I presented an analysis of one of DeepSig’s earlier modulation-recognition datasets (RML2016.10a.tar.bz2) in the post on All BPSK Signals. There we saw several flaws in the dataset as well as curiosities. Most notably, the signals in the dataset labeled as analog amplitude-modulated single sideband (AM-SSB) were absent: these signals were only noise. DeepSig has several other datasets on offer at the time of this writing:

In this post, I’ll present a few thoughts and results for the “Larger Version” of RML2016.10a.tar.bz2, which is called RML2016.10b.tar.bz2. This is a good post to offer because it is coherent with the first RML post, but also because more papers are being published that use the RML 10b dataset, and of course more such papers are in review. Maybe the offered analysis here will help reviewers to better understand and critique the machine-learning papers.
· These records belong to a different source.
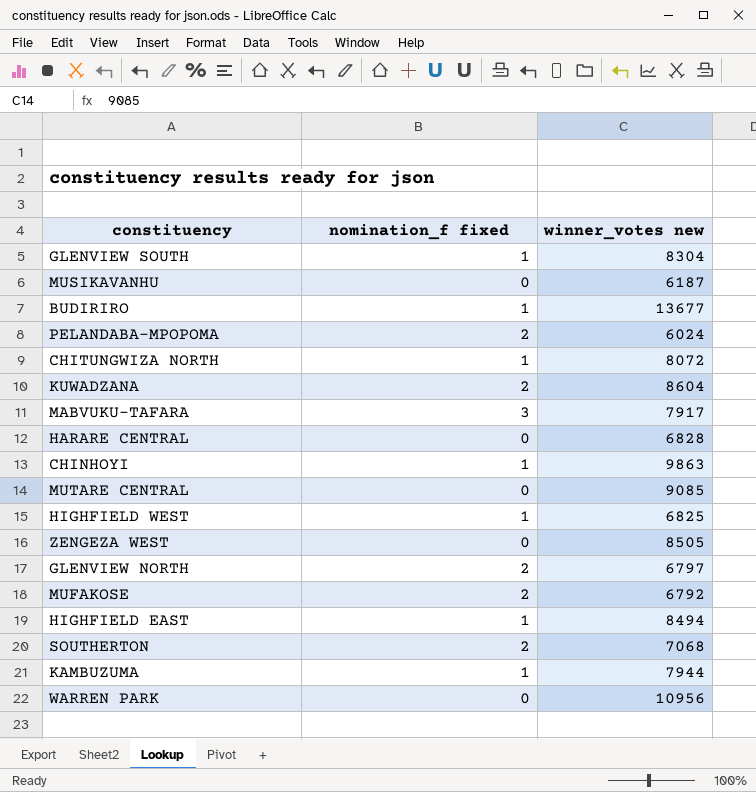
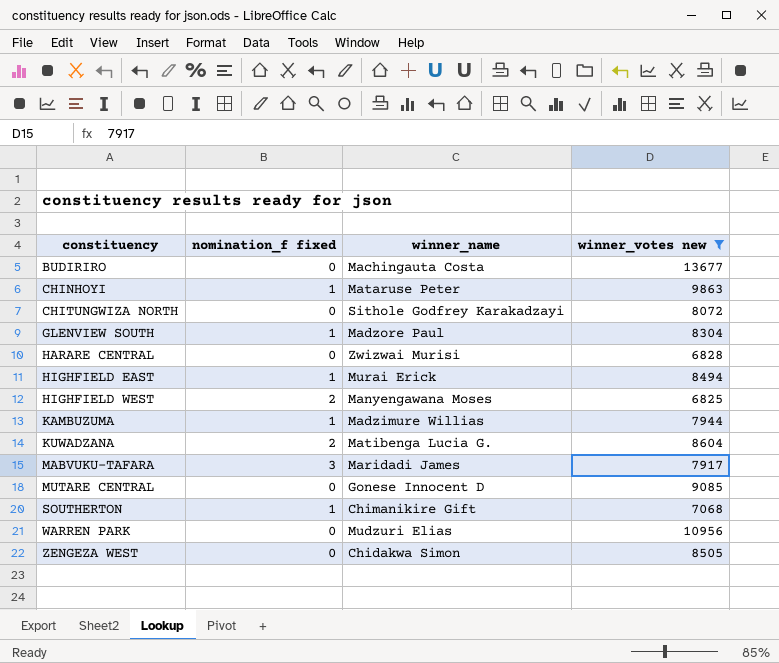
filter: none -> winner_votes new >= 6825
row order: none -> constituency ascending
column winner_name | position: none -> 3
BUDIRIRO | nomination_f fixed: 1 -> 0
CHITUNGWIZA NORTH | nomination_f fixed: 1 -> 0
HIGHFIELD WEST | nomination_f fixed: 1 -> 2
SOUTHERTON | nomination_f fixed: 2 -> 1

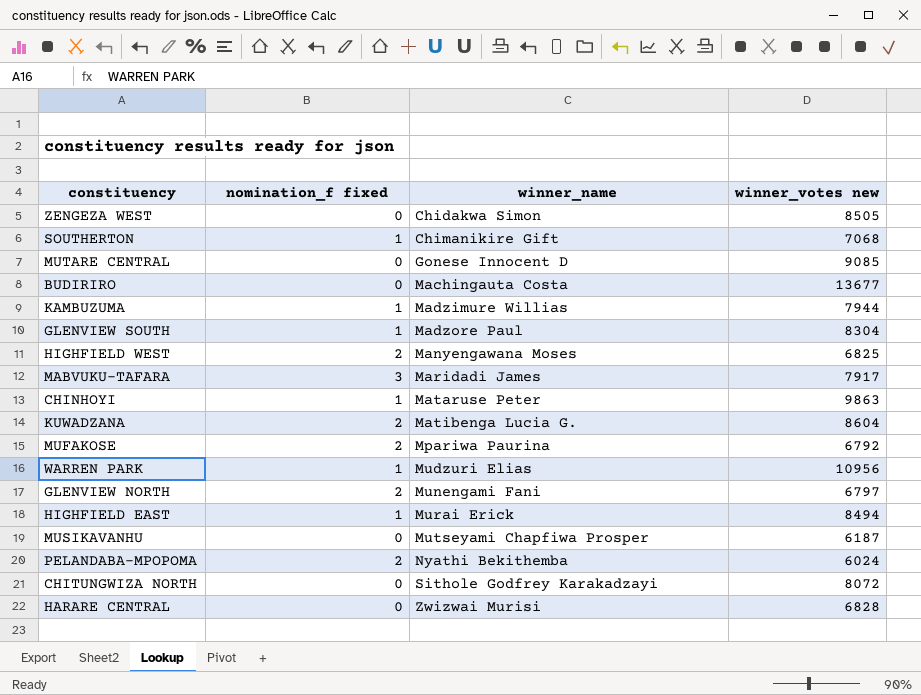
filter: winner_votes new >= 6825 -> none
row order: constituency ascending -> winner_name ascending
WARREN PARK | nomination_f fixed: 0 -> 1

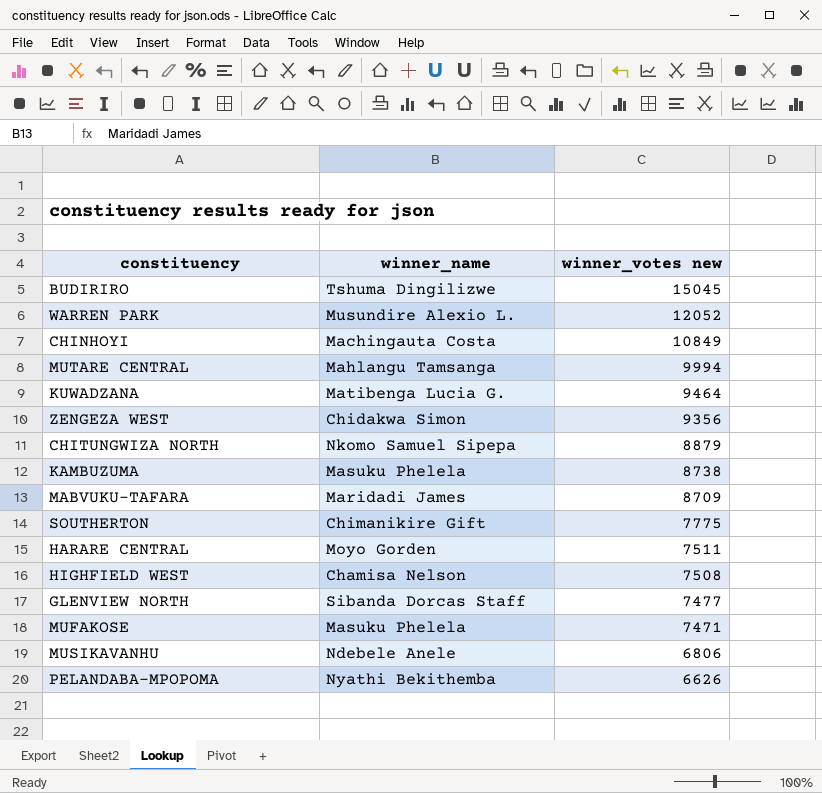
row order: winner_name ascending -> winner_votes new descending
column nomination_f fixed | position: 2 -> none
row GLENVIEW SOUTH: 1 | Madzore Paul | 8304 -> none
row HIGHFIELD EAST: 1 | Murai Erick | 8494 -> none
BUDIRIRO | winner_name: Machingauta Costa -> Tshuma Dingilizwe
BUDIRIRO | winner_votes new: 13677 -> 15045
WARREN PARK | winner_name: Mudzuri Elias -> Musundire Alexio L.
WARREN PARK | winner_votes new: 10956 -> 12052
CHINHOYI | winner_name: Mataruse Peter -> Machingauta Costa
CHINHOYI | winner_votes new: 9863 -> 10849
MUTARE CENTRAL | winner_name: Gonese Innocent D -> Mahlangu Tamsanga
MUTARE CENTRAL | winner_votes new: 9085 -> 9994
KUWADZANA | winner_votes new: 8604 -> 9464
ZENGEZA WEST | winner_votes new: 8505 -> 9356
CHITUNGWIZA NORTH | winner_name: Sithole Godfrey Karakadzayi -> Nkomo Samuel Sipepa
CHITUNGWIZA NORTH | winner_votes new: 8072 -> 8879
KAMBUZUMA | winner_name: Madzimure Willias -> Masuku Phelela
KAMBUZUMA | winner_votes new: 7944 -> 8738
MABVUKU-TAFARA | winner_votes new: 7917 -> 8709
SOUTHERTON | winner_votes new: 7068 -> 7775
HARARE CENTRAL | winner_name: Zwizwai Murisi -> Moyo Gorden
HARARE CENTRAL | winner_votes new: 6828 -> 7511
HIGHFIELD WEST | winner_name: Manyengawana Moses -> Chamisa Nelson
HIGHFIELD WEST | winner_votes new: 6825 -> 7508
GLENVIEW NORTH | winner_name: Munengami Fani -> Sibanda Dorcas Staff
GLENVIEW NORTH | winner_votes new: 6797 -> 7477
MUFAKOSE | winner_name: Mpariwa Paurina -> Masuku Phelela
MUFAKOSE | winner_votes new: 6792 -> 7471
MUSIKAVANHU | winner_name: Mutseyami Chapfiwa Prosper -> Ndebele Anele
MUSIKAVANHU | winner_votes new: 6187 -> 6806
PELANDABA-MPOPOMA | winner_votes new: 6024 -> 6626

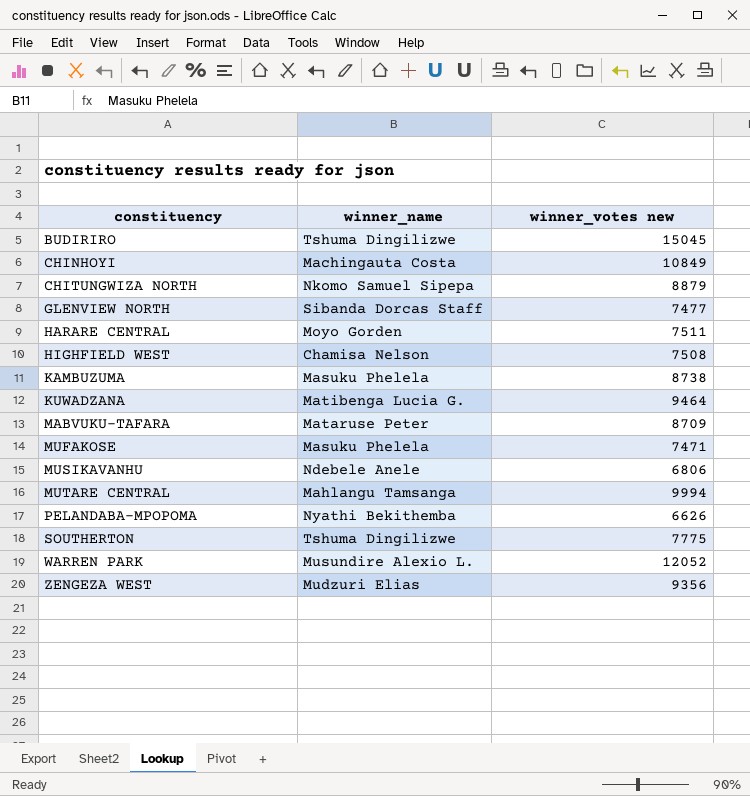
row order: winner_votes new descending -> constituency ascending
MABVUKU-TAFARA | winner_name: Maridadi James -> Mataruse Peter
SOUTHERTON | winner_name: Chimanikire Gift -> Tshuma Dingilizwe
ZENGEZA WEST | winner_name: Chidakwa Simon -> Mudzuri Elias

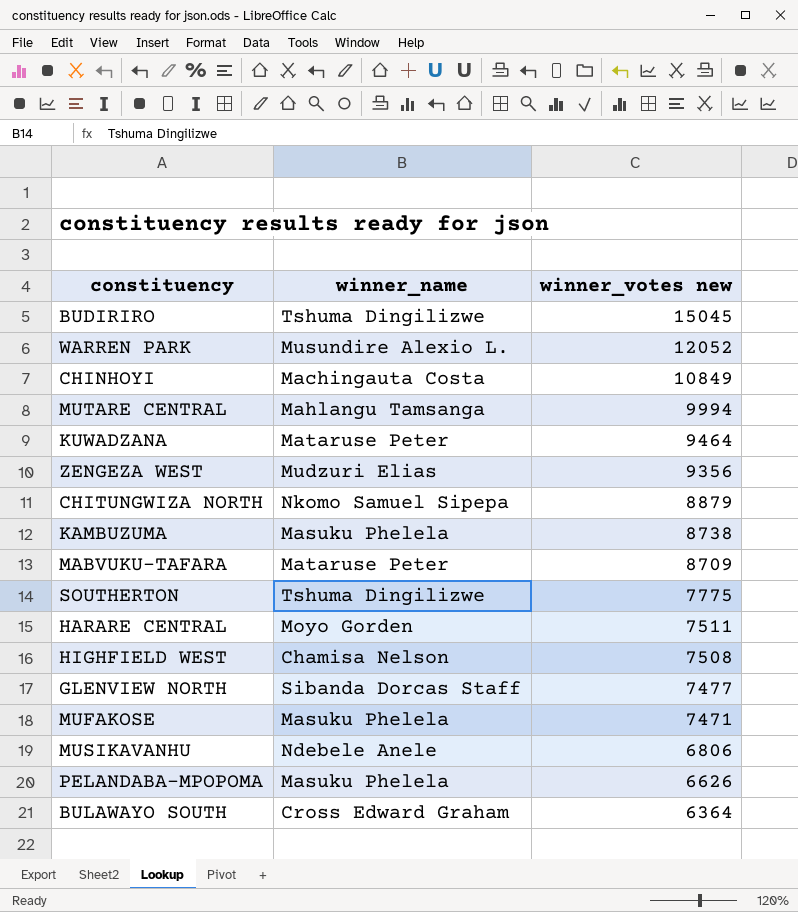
row order: constituency ascending -> winner_votes new descending
KUWADZANA | winner_name: Matibenga Lucia G. -> Mataruse Peter
PELANDABA-MPOPOMA | winner_name: Nyathi Bekithemba -> Masuku Phelela
row BULAWAYO SOUTH: none -> Cross Edward Graham | 6364

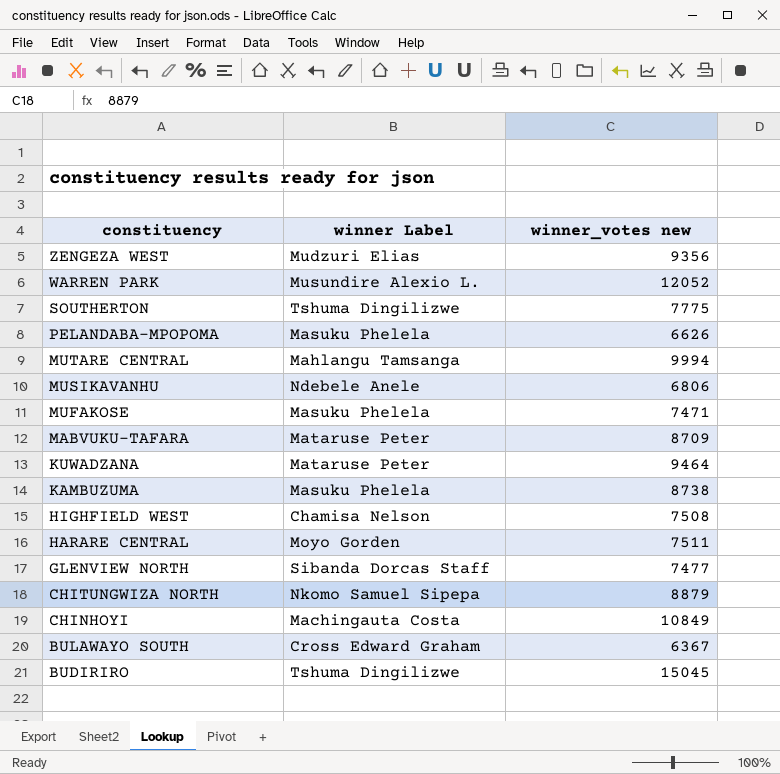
row order: winner_votes new descending -> constituency descending
column name: winner_name -> winner Label
BULAWAYO SOUTH | winner_votes new: 6364 -> 6367

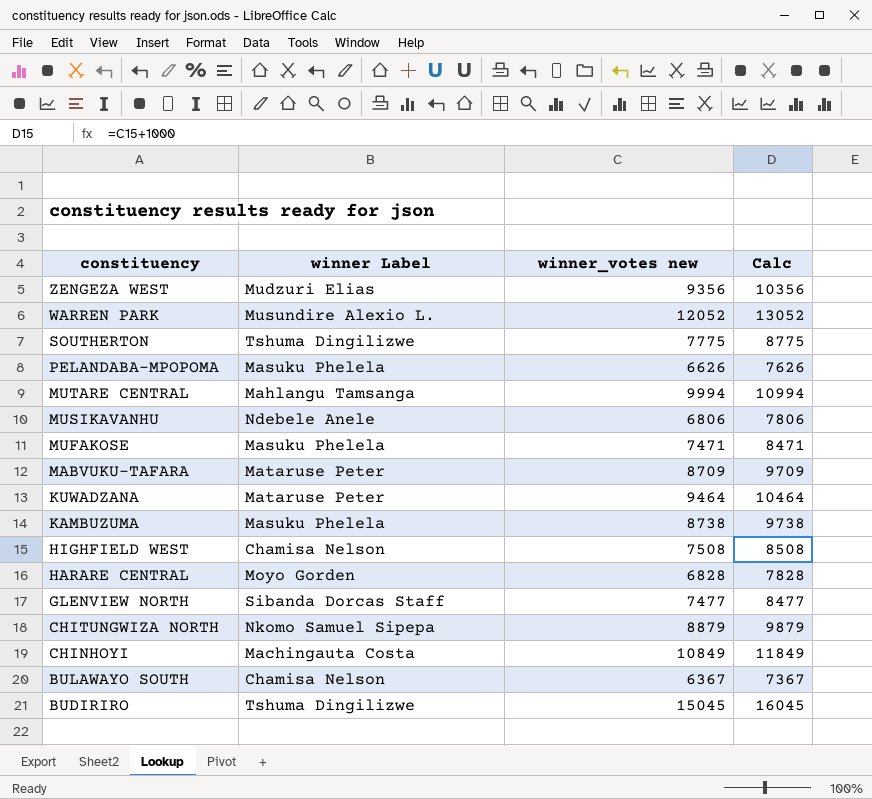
column Calc | formula: none -> [winner_votes new] + 1000
HARARE CENTRAL | winner_votes new: 7511 -> 6828
BULAWAYO SOUTH | winner Label: Cross Edward Graham -> Chamisa Nelson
The latter do not ever contain any side analysis or validation of the RML datasets (let me know if you find one that does in the Comments below), so we can’t rely on the machine learners to assess their inputs. (Update: I analyze a third DeepSig dataset here. And a fourth and final one here.)
As a preview, the dataset contains two identifiers for each short (128 sample) I/Q signal: the modulation type and an SNR parameter. The SNR parameter does not correspond to any definition I know, and if you use it as if it were the SNR of the signal snippet, you’ll be off by tens of dB–the signals are much stronger than indicated by the parameter. I see papers that are using it as if was the SNR, and this makes the machine-learning algorithm results look much much better than they really are.
So let’s take a look.
I wrote a python program to extract the first 1000 instances of each signal and SNR-parameter combination, and then estimated their power spectral densities. I plot the 1000 PSDs for each signal/SNR-parameter on a single set of axes. The python program is similar to the one in All BPSK Signals, and runs to completion without any error or discrepancy I can see, so I’m confident (but not completely certain) that the data is correctly extracted.
To make this post cleaner, I also arrange the PSD plots for a single signal in a movie file, so you can get a feeling for how the “spectrum analyzer look” of the signal varies as the SNR parameter changes. For example, here is the movie for BPSK:
The power-spectrum estimation method is the frequency-smoothing method and the width of the frequency-smoothing window is 10% of the sampling rate.
A couple things stand out about the BPSK movie. First, as in the RML2016.10a.tar.bz2 dataset, the PSDs for the SNR parameter value of -2 show two very different kinds of signals. About half of them show an obvious signal in noise and half appear to be noise only:

The BPSK PSDs for the next SNR parameter, 0, show much less evidence of this bifurcation:

The same is true for the remaining nine signal types in the dataset, although the level of the noise-only traces relative to the noise floor for the signal-plus-noise traces is variable. Here is 64QAM:


Not all signal types show this behavior for the SNR parameter of 0. Some of them show the bifurcated PSD effect only for SNR parameter -2. For example, here are the results for CPFSK (what kind of CPFSK [My Papers [8]]? …who knows.):


I placed the PSD movies for the remaining nine signal types at the end of the post.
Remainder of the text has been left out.